Two runners with local ties completed the Boston Marathon. Anne Treadwell, 54, of Burlington finished the race in 3:42:43. Treadwell is a graduate of Montpelier High School. Her family has ties to Greensboro. She placed 13,863rd overall at Boston and 4,080th among women. Her average pace was 8:30 per mile.

Tim Noonan, 65, from Montpelier, placed 16,534th of 24,918 finishers. His time of 3:55:11 translated to an average pace of 8:59 per mile.

Noonan is the former cross-country coach at Montpelier High School. He ran his first of many Boston Marathons in 1979. Noonan finished the 2013 Boston Marathon 25 minutes before the tragic bombing blasts.

Henry Richard, the older brother of bombing victim Martin Richard, completed his first Boston Marathon on Monday. He wore the singlet MR8 in memory of Martin, who was eight years old when he died. Crossing the finish line, Henry, now 20, received an emotional embrace from his parents and his sister Jane, who lost her left leg in the attack.  

Dogs Will Have Their Day

WATERBURY – Calling all local dogs. This event is for you! The 24th Annual Mutt Strutt starts at 10:00 a.m. on Sunday, April 24. With your person on a leash, get ready to run a three-mile race over hill and dale. The wooded course loops up and down through Little River State Park.

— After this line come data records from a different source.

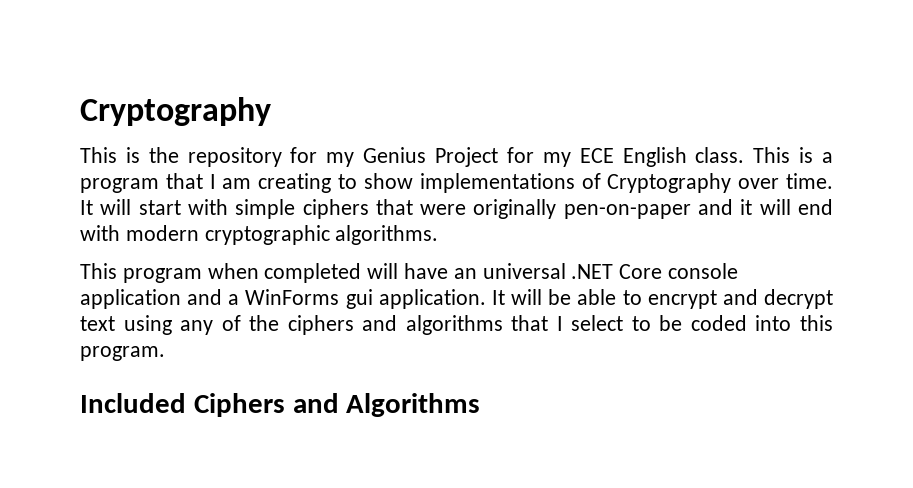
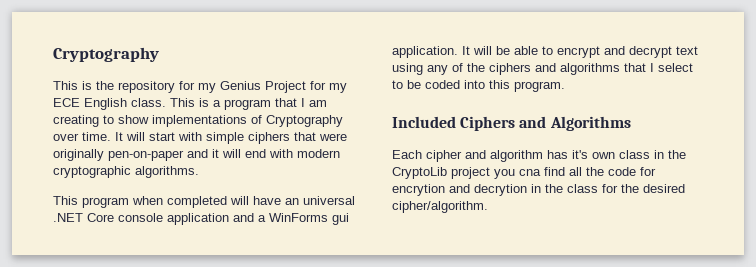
(481, 405) none -> [392,150,686,162] [392,167,656,179] [392,184,685,196] [392,201,488,213] // Each cipher and algorithm has it's own class in the CryptoLib project you cna find all the code for encrytion and decrytion in the class for the desired cipher/algorithm.

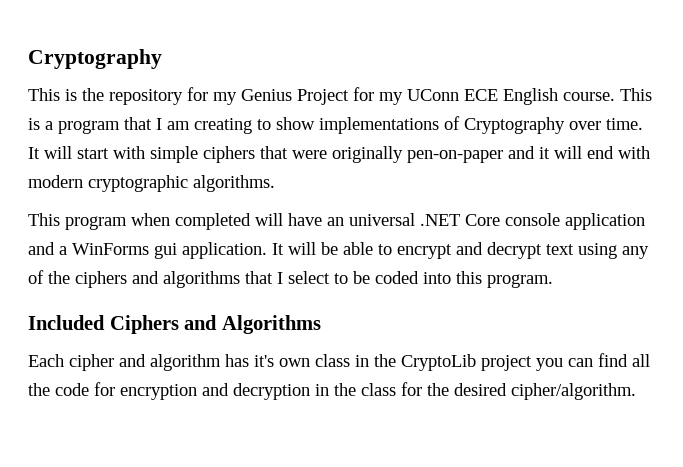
(347, 88) none -> [407,89,459,101] UConn
[131,98,166,107] class. -> [563,92,615,101] course.
[519,169,541,176] cna -> [568,358,593,367] can
[392,184,527,196] encrytion and decrytion -> [120,383,310,400] encryption and decryption

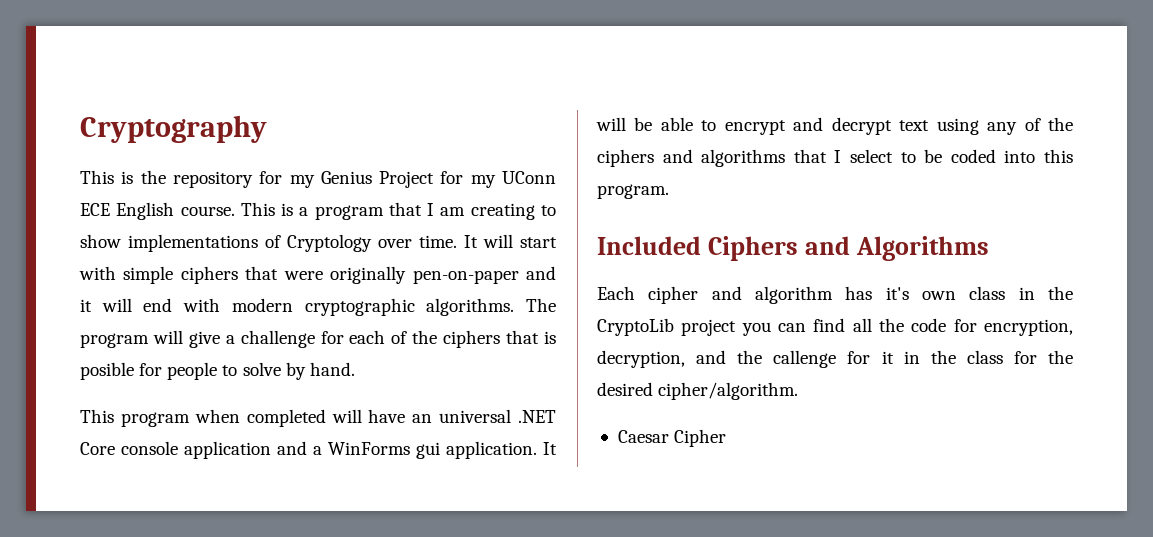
[464,117,565,134] Cryptography -> [287,234,372,252] Cryptology
(275, 183) none -> [526,298,556,312] [80,330,557,348] [80,362,355,380] The program will give a challenge for each of the ciphers that is posible for people to solve by hand.
[120,383,310,400] encryption and decryption -> [984,319,1073,336] [597,350,894,368] encryption, decryption, and the callenge for it
(636, 391) none -> [617,429,727,447] // Caesar Cipher

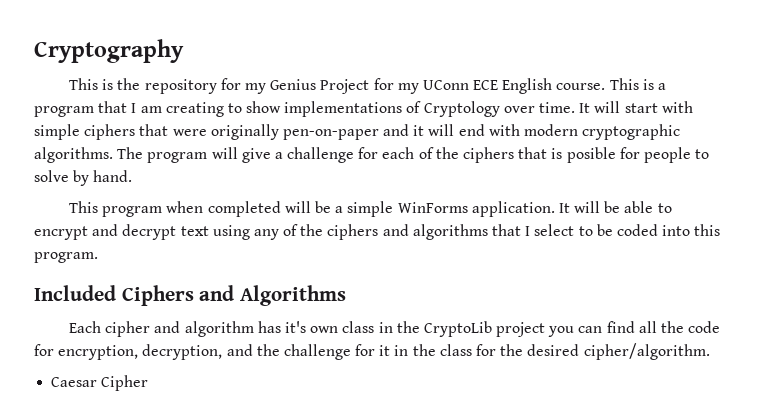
[368,409,556,423] [80,441,440,459] have an universal .NET Core console application and a WinForms gui -> [314,201,468,217] be a simple WinForms
[773,350,837,368] callenge -> [283,344,351,360] challenge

The race entry fee is $10 for online registrations by April 22 and for mail-in registrations received by April 20. Day-of-race registration is $15. Human entrants sign a waiver. Dogs must be leashed at all times. Solo human runners can also participate. 

This unique dog-friendly opportunity is organized by the Central Vermont Runners Club (CVR). Registration information is available at 

Prizes are awarded by dog weight and owner age/gender classes. The race is a benefit for the VT-CAN! Spay and Neuter Clinic.